Meditiamo con lo Spirito Santo


La prima lettura presenta Stefano che, oltre alle opere di carità, annuncia il vangelo agli ellenisti. Questi, però lo rifiutano e lo arrestano per farlo condannare a morte dal sinedrio. Per fare ciò si servono di calunnie e di falsi testimoni. Chi lo Guarda, però, vede che il suo volto è come quello di un angelo. 
Il Vangelo mostra la folla che cerca Gesù per avere ancora il pane gratuito. Gesù, però, li rimprovera di cercare ancora il cibo che non dura e li invita a cercare il cibo che rimane per la vita eterna e che Egli darà. 
Si nota qui l’accenno all’Eucaristia che il Signore istituirà nella sua Pasqua. I Giudei, invece, pensano che far le opere di Dio significhi soltanto osservare i comandamenti che Dio ha dato a Mosè. Perciò dalla folla gli chiedono: "Che cosa dobbiamo compiere per fare le opere di Dio?". 
Gesù risponde: "Questa è l'opera di Dio: che crediate in colui che egli ha mandato". Gesù, infatti, fa un’opera che soltanto Dio può compiere e che il Padre ha affidato a lui solo: “Perché su di lui il Padre, Dio, ha messo il suo sigillo”. 
Quest’opera di Dio è credere, ossia avere fede in Colui che il Padre ha mandato, e questo è Gesù, suo Figlio Unigenito, fatto uomo per la nostra salvezza. 
Pertanto, tutto quello che noi facciamo, con fede in Gesù, è opera di Dio e cibo che rimane per la vita eterna. Dobbiamo, quindi, staccarci sempre più da noi stessi, per appoggiarci sempre più a Cristo Signore.

Riflessione 


Perché gli ellenisti rifiutano il Vangelo e arrestano Stefano per farlo condannare a morte?

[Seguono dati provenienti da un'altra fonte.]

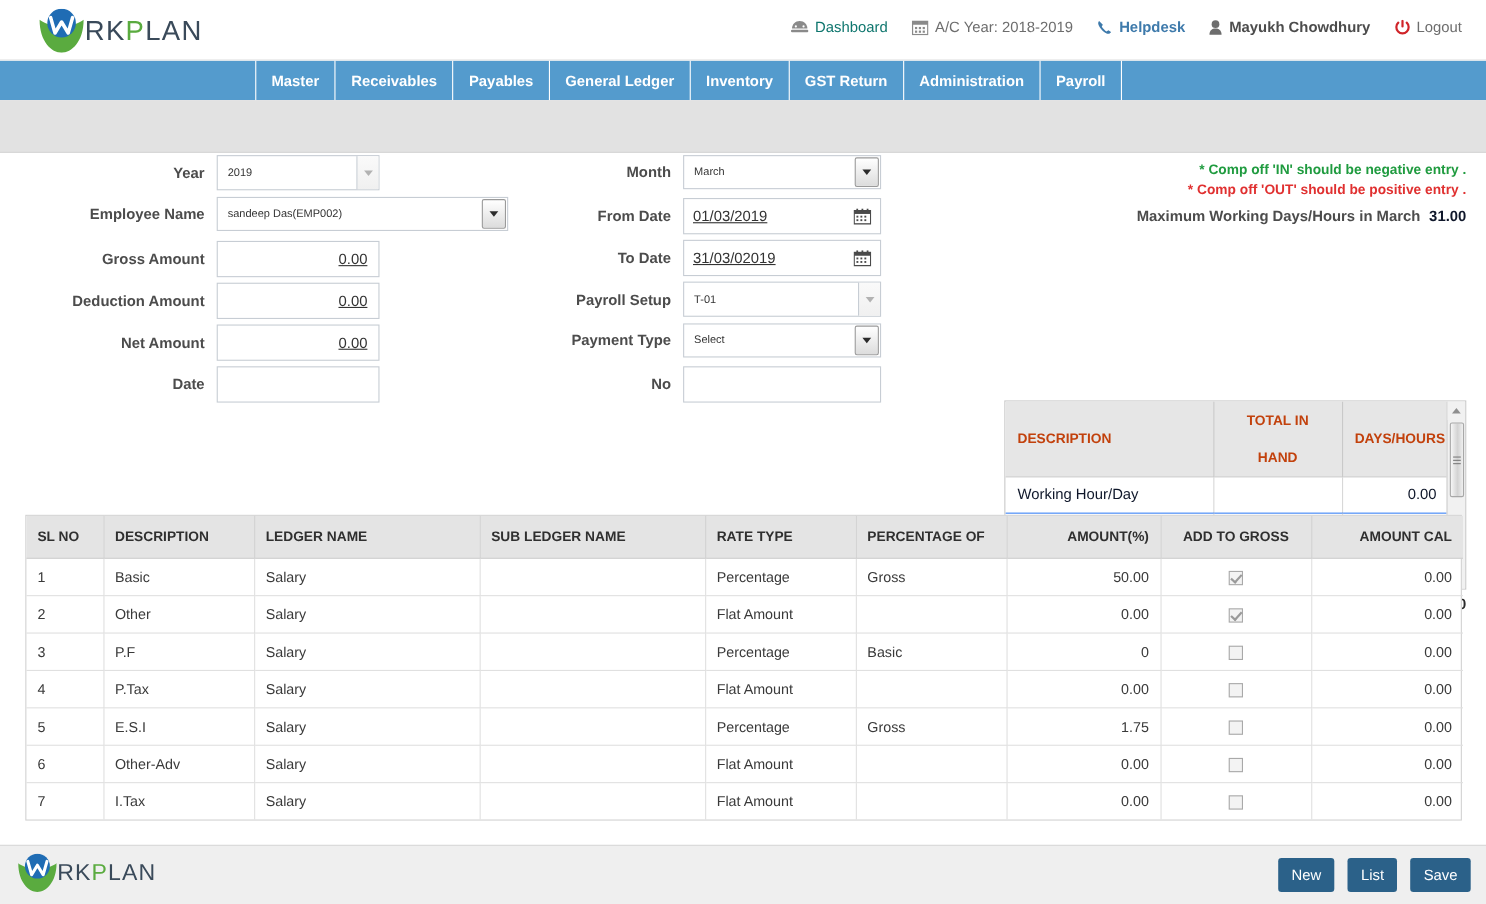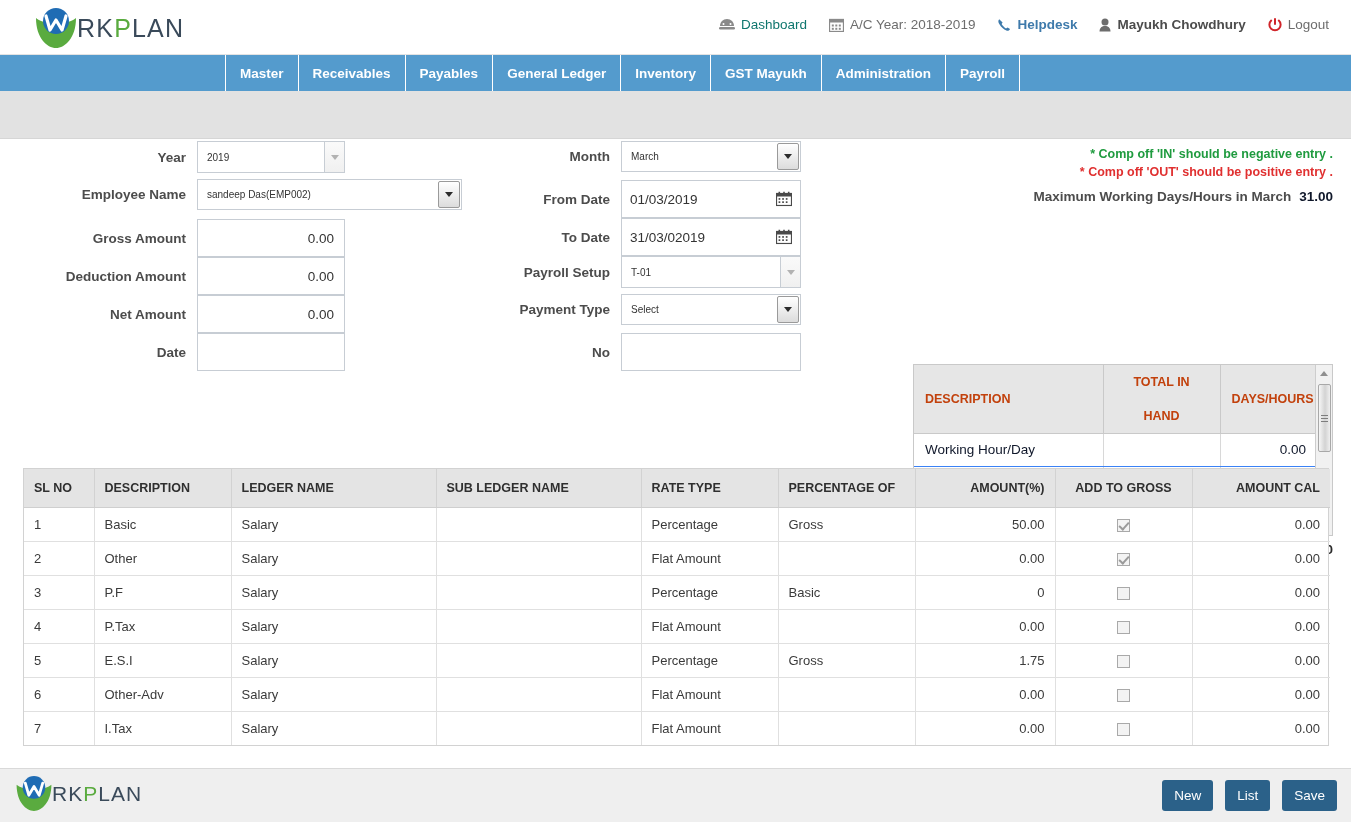--- a/index.html
+++ b/index.html
@@ -399,7 +399,7 @@
   <div class="nav-item">Payables</div>
   <div class="nav-item">General Ledger</div>
   <div class="nav-item">Inventory</div>
-  <div class="nav-item">GST Mayukh</div>
+  <div class="nav-item">GST Return</div>
   <div class="nav-item">Administration</div>
   <div class="nav-item">Payroll</div>
 </div>

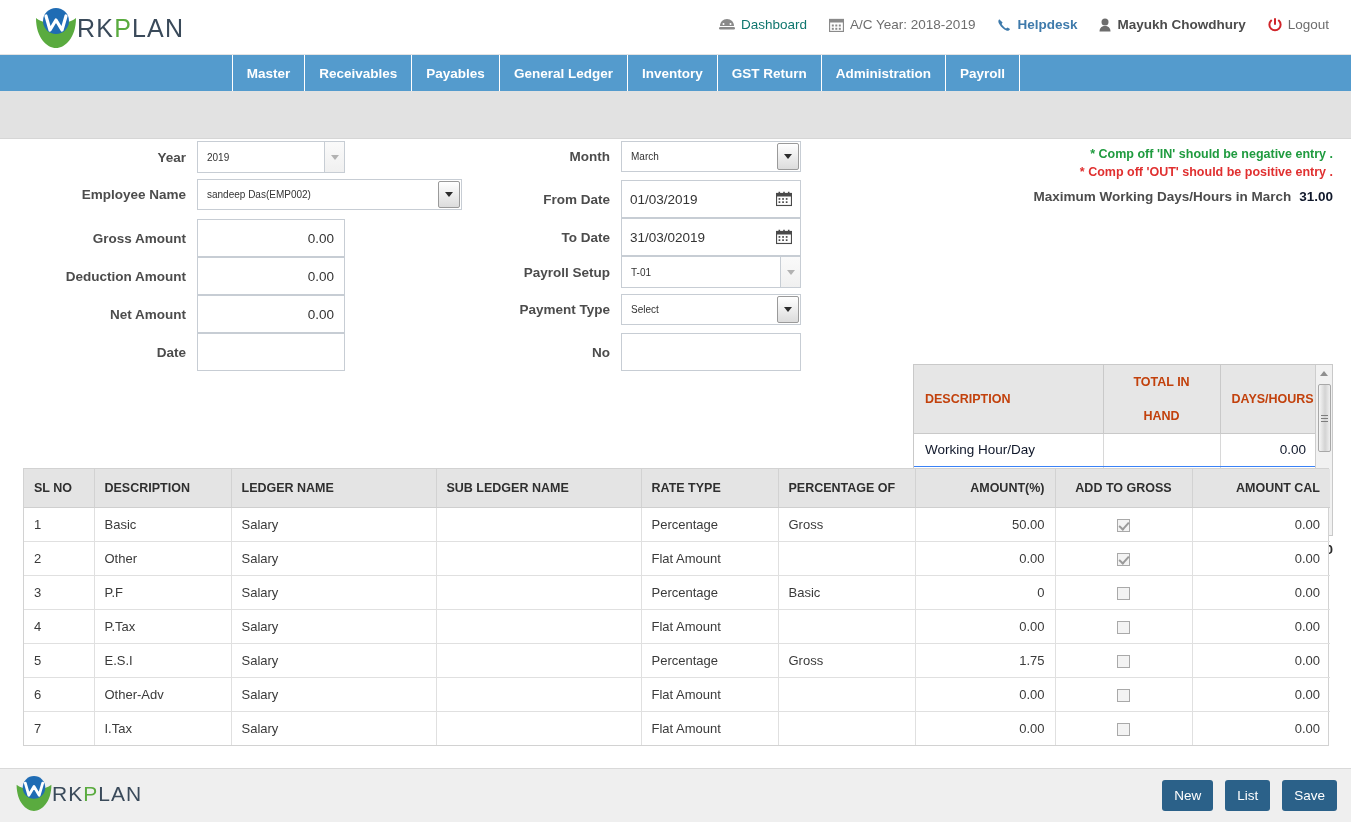--- a/index.html
+++ b/index.html
@@ -91,7 +91,7 @@
     white-space: nowrap;
   }
   .inp {
-    height: 38px;
+    height: 33px;
     border: 1px solid #c7cdd4;
     background: #ffffff;
     font-size: 13.5px;
@@ -99,6 +99,7 @@
     padding: 0 8px;
     display: flex; align-items: center;
     font-family: "Liberation Sans", sans-serif;
+    text-decoration: underline;
   }
   .inp.num { justify-content: flex-end; padding-right: 10px; }
 

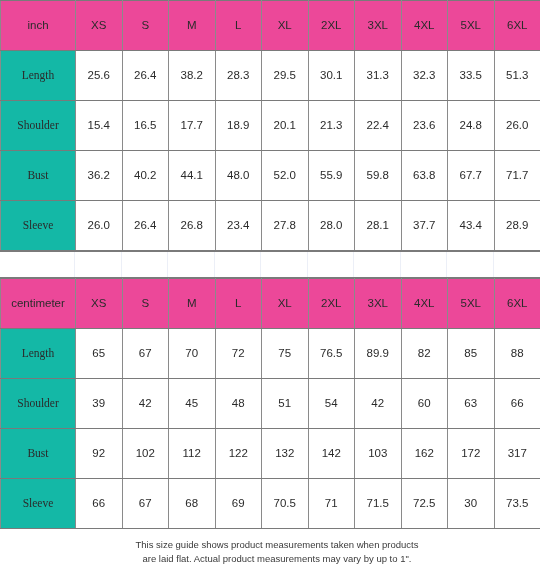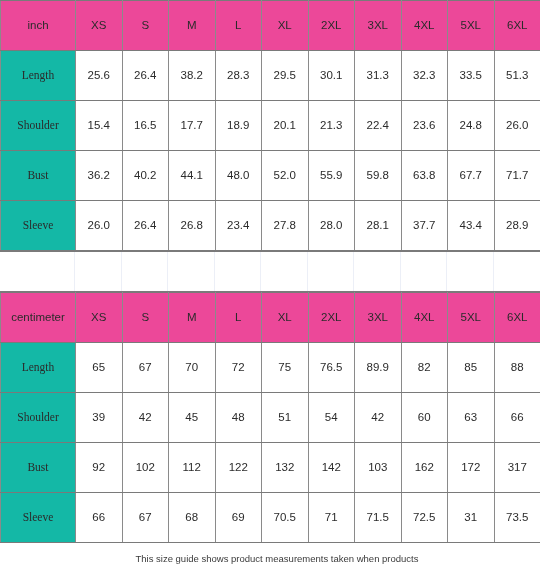--- a/index.html
+++ b/index.html
@@ -272,7 +272,7 @@
         <td>71</td>
         <td>71.5</td>
         <td>72.5</td>
-        <td>31</td>
+        <td>30</td>
         <td>73.5</td>
       </tr>
     </tbody>

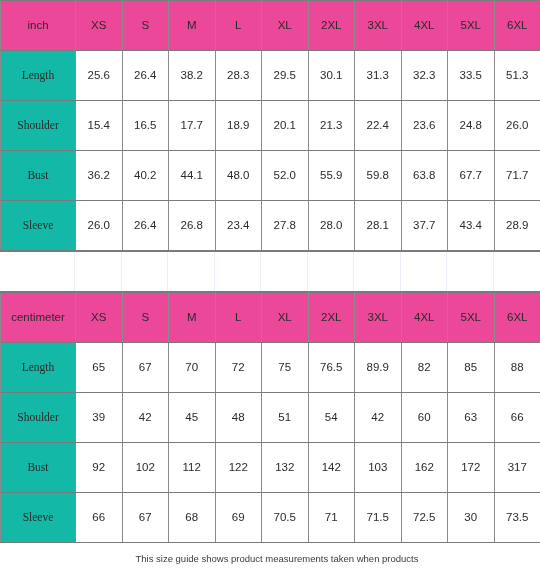--- a/index.html
+++ b/index.html
@@ -280,6 +280,7 @@
 
   <div class="footer-note">
     <span class="note-line">This size guide shows product measurements taken when products</span>
+    <span class="note-line">are laid flat. Actual product measurements may vary by up to 1".</span>
   </div>
 
 </div>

Perché la folla cerca ancor Gesù?

Che cosa risponde Gesù alla folla che lo cerca?

Preghiamo con la Liturgia e la Chiesa


O Dio, che manifesti agli erranti la luce della tua verità,  perché possano tornare sulla retta via, concedi a tutti quelli che si professano cristiani di respingere ciò che è contrario a questo nome e di seguire ciò che gli è conforme”.